CZU-MHAD: A multimodal dataset for human action recognition utilizing a depth camera and 10 wearable inertial sensors

  In order to facilitate the research of multi-modal sensor fusion for human action recognition, this paper provides a multi-modal human action dataset using Kinect depth camera and multile wearable sensors, which is called Changzhou University multi-modal human action dataset (CZU-MHAD). Our dataset contains more wearable sensors, which aims to obtain the position data of human skeleton joints, as well as 3-axis acceleration and 3-axis angular velocity data of corresponding joints. Our dataset provides time synchronous depth video, skeleton joint position, 3-axis acceleration and 3-axis angular velocity data to describe a complete human action.

1. Sensors

  The CZU-MHAD uses 1 Microsoft Kinect V2 and 10 wearable sensors MPU9250. These two kinds of sensors are widely used, which have the characteristics of low power consumption, low cost and simple operation. In addition, it does not require too much computing power to process the data collected by the two kind sensors in real time.

1.1 Kinect v2

  The above picture is the Microsoft Kinect V2, which can collect both color and depth images at a sampling frequency of 30 frames per second. Kinect SDK is a software package provided by Microsoft, which can be used to track 25 skeleton joint points and their 3D spatial positions. You can download the Kinect SDK in https://www.microsoft.com/en-us/download/details.aspx?id=44561.

  The above image shows 25 skeleton joint points of the human body that Kinect V2 can track.

1.2 MPU9250

  The MPU9250 can capture 3-axis acceleration, 3-axis angular velocity and 3-axis magnetic intensity.

  • The measurement range of MPU9250:
    • the measurement range of accelerometer is ±16g;
    • the measurement range of angular velocity of the gyroscope is ±2000 degrees/second.

  CZU-MHAD uses Raspberry PI to interact with MPU9250 through the integrated circuit bus (IIC) interface, realizing the functions of reading, saving and uploading MPU9250 sensor data to the server.The connection between Raspberry PI and MPU9250 is shown in picture.

  You can visit https://projects.raspberrypi.org/en/projects/raspberry-pi-setting-up to learn more about Raspberry PI.

2. Data Acquisition System Architecture

  This section introduces the data acquisition system of CZU-MHAD dataset. CZU-MHAD uses Kinect V2 sensor to collect depth image and joint position data, and uses MPU9250 sensor to collect 3-axis acceleration data and 3-axis angular velocity data. In order to collect the 3-axis acceleration data and the 3-axis angular velocity data of the whole body, a motion data acquisition system including 10 MPU9250 sensors is built-in this paper. The sampling system architecture is shown in following picture.

  The MPU9250 sensor is controlled by Raspberry PI, Kinect V2 is controlled by a notebook computer, and time synchronization with a NTP server is carried out every time data is collected. After considering the sampling scheme of MHAD and UTD-MHAD, the position of wearable sensors is determined as shown in the following picture.

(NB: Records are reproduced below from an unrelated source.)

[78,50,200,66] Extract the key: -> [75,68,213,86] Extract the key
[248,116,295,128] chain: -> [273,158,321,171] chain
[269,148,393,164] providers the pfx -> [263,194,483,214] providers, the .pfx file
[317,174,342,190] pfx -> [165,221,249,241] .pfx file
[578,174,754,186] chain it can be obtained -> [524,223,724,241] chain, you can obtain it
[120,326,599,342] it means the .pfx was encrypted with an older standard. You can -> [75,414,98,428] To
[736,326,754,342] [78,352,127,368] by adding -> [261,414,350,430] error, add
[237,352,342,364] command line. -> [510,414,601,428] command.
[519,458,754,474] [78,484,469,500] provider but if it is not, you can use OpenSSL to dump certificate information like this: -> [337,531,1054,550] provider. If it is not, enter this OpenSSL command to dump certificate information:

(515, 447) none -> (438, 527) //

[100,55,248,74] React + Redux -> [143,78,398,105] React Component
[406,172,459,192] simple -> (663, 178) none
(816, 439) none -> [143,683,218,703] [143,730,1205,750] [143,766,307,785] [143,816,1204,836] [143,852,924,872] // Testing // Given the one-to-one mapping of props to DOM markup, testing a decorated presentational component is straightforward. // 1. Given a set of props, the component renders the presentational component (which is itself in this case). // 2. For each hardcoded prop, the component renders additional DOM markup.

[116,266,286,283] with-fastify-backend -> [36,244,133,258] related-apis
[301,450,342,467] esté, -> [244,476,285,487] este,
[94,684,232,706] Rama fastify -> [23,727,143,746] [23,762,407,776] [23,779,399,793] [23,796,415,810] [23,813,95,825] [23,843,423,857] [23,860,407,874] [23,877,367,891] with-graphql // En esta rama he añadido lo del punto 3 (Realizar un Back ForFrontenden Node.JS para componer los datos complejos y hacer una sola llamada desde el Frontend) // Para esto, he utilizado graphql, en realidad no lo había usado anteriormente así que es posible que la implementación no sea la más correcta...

  The points marked in red in the figure are the positions of inertial sensors, the left in the figure is the left side of the human body, and the right in the figure is the right side of the human body.

3. Information for "CZU-MHAD" dataset.

  The CZU-MHAD dataset contains 22 actions performed by 5 subjects (5 males). Each subject repeated each action >8 times. The CZU-MHAD dataset contains a total of >880 samples. The 22 actions performed are listed in Table. It can be seen that CZU-MHAD includes common gestures (such as Draw fork, Draw circle),daily activities (such as Sur Place, Clap, Bend down), and training actions (such as Left body turning movement, Left lateral movement).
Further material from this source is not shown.